- _Provided data_
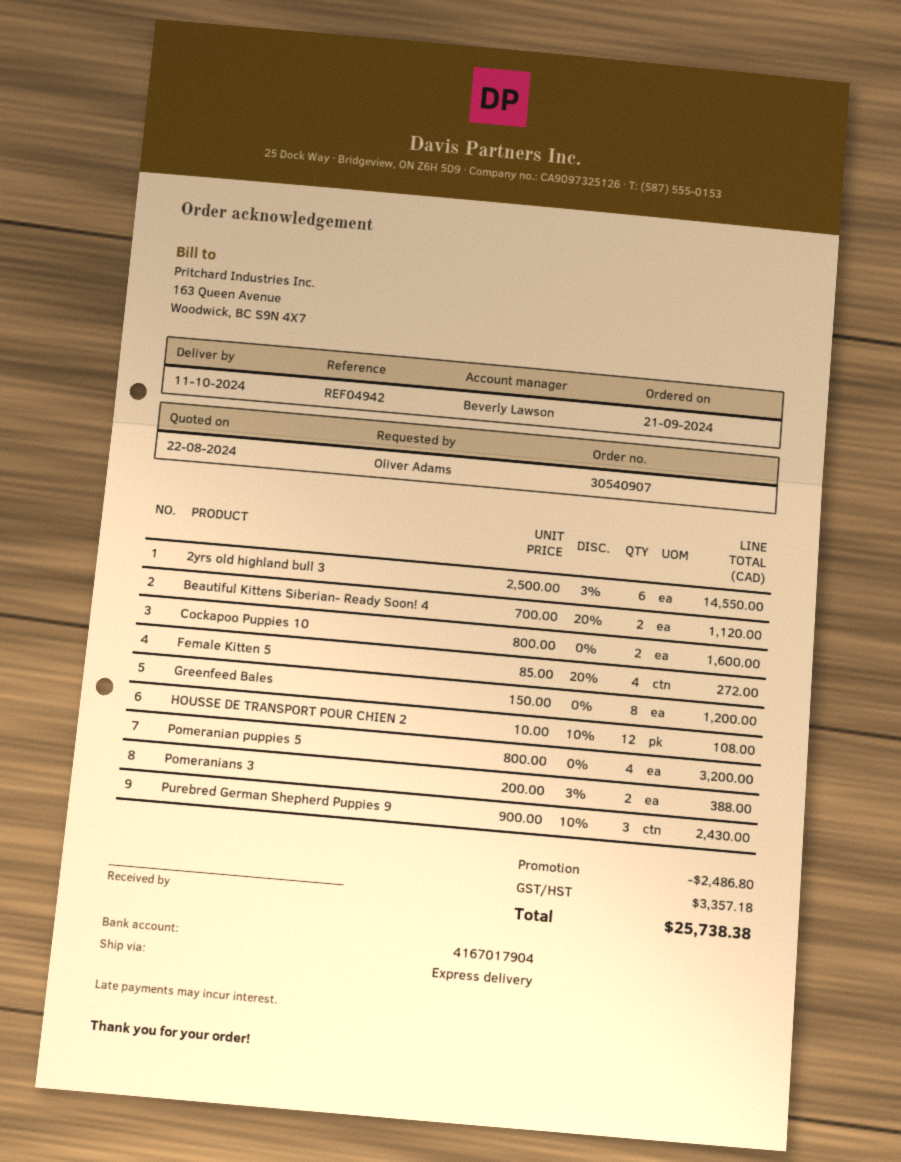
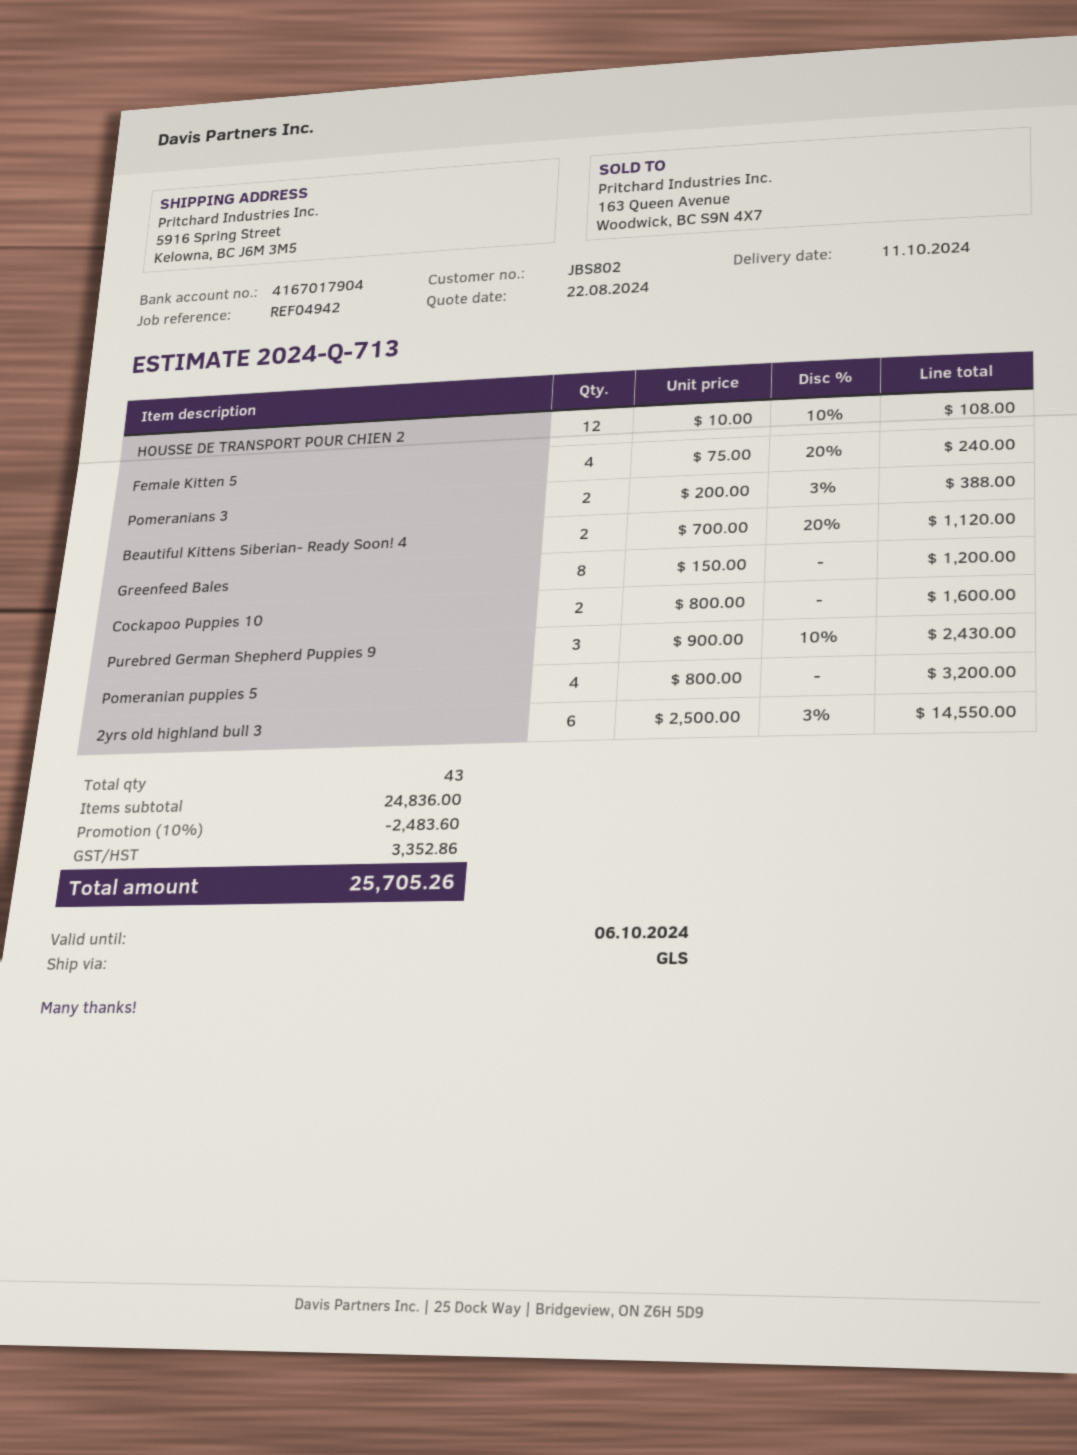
shipping method: express -> GLS
Female Kitten 5: 4 x 85.00 - 20% = 272.00 -> 4 x 75.00 - 20% = 240.00
discount: 2486.80 -> 2483.60
tax: 3357.18 -> 3352.86
total: 25738.38 -> 25705.26

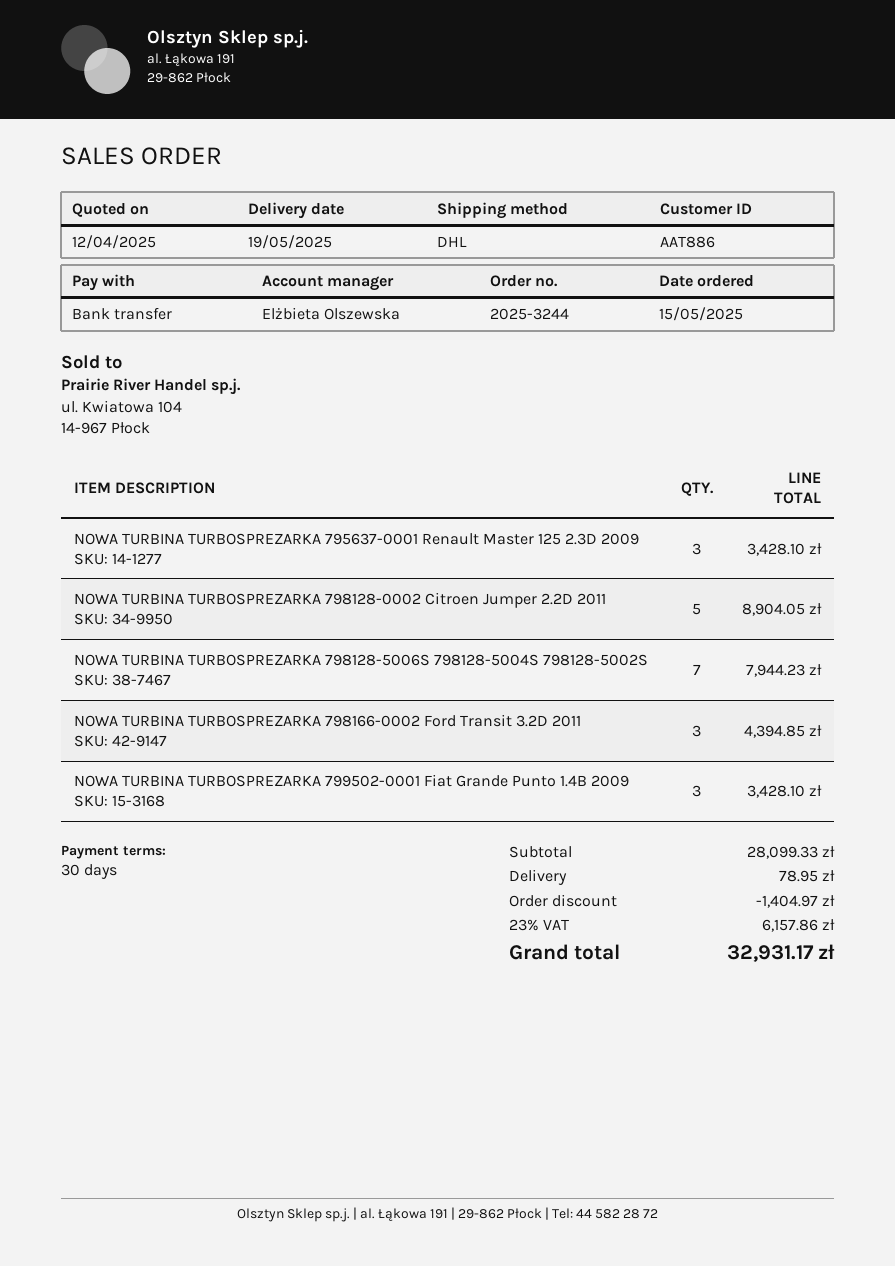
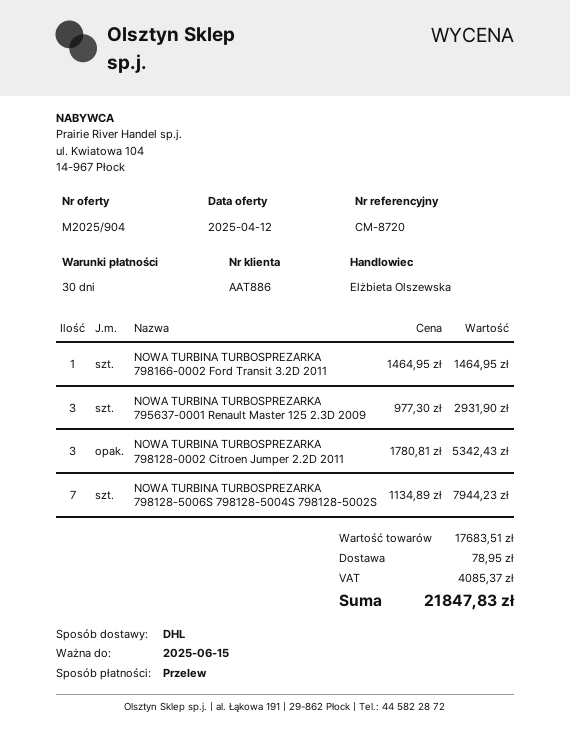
NOWA TURBINA TURBOSPREZARKA 795637-0001 Renault Master 125 2.3D 2009: 3 for 3428.10 -> 3 for 2931.90
NOWA TURBINA TURBOSPREZARKA 798128-0002 Citroen Jumper 2.2D 2011: 5 for 8904.05 -> 3 for 5342.43
NOWA TURBINA TURBOSPREZARKA 798166-0002 Ford Transit 3.2D 2011: 3 for 4394.85 -> 1 for 1464.95
NOWA TURBINA TURBOSPREZARKA 799502-0001 Fiat Grande Punto 1.4B 2009: 3 for 3428.10 -> none
subtotal: 28099.33 -> 17683.51
discount: 1404.97 -> none
tax: 6157.86 -> 4085.37
total: 32931.17 -> 21847.83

- _What is expected_
Restate the records above in full, word for word. Keep pictures out.

- _Exercise output_
shipping method: express -> GLS
Female Kitten 5: 4 x 85.00 - 20% = 272.00 -> 4 x 75.00 - 20% = 240.00
discount: 2486.80 -> 2483.60
tax: 3357.18 -> 3352.86
total: 25738.38 -> 25705.26

NOWA TURBINA TURBOSPREZARKA 795637-0001 Renault Master 125 2.3D 2009: 3 for 3428.10 -> 3 for 2931.90
NOWA TURBINA TURBOSPREZARKA 798128-0002 Citroen Jumper 2.2D 2011: 5 for 8904.05 -> 3 for 5342.43
NOWA TURBINA TURBOSPREZARKA 798166-0002 Ford Transit 3.2D 2011: 3 for 4394.85 -> 1 for 1464.95
NOWA TURBINA TURBOSPREZARKA 799502-0001 Fiat Grande Punto 1.4B 2009: 3 for 3428.10 -> none
subtotal: 28099.33 -> 17683.51
discount: 1404.97 -> none
tax: 6157.86 -> 4085.37
total: 32931.17 -> 21847.83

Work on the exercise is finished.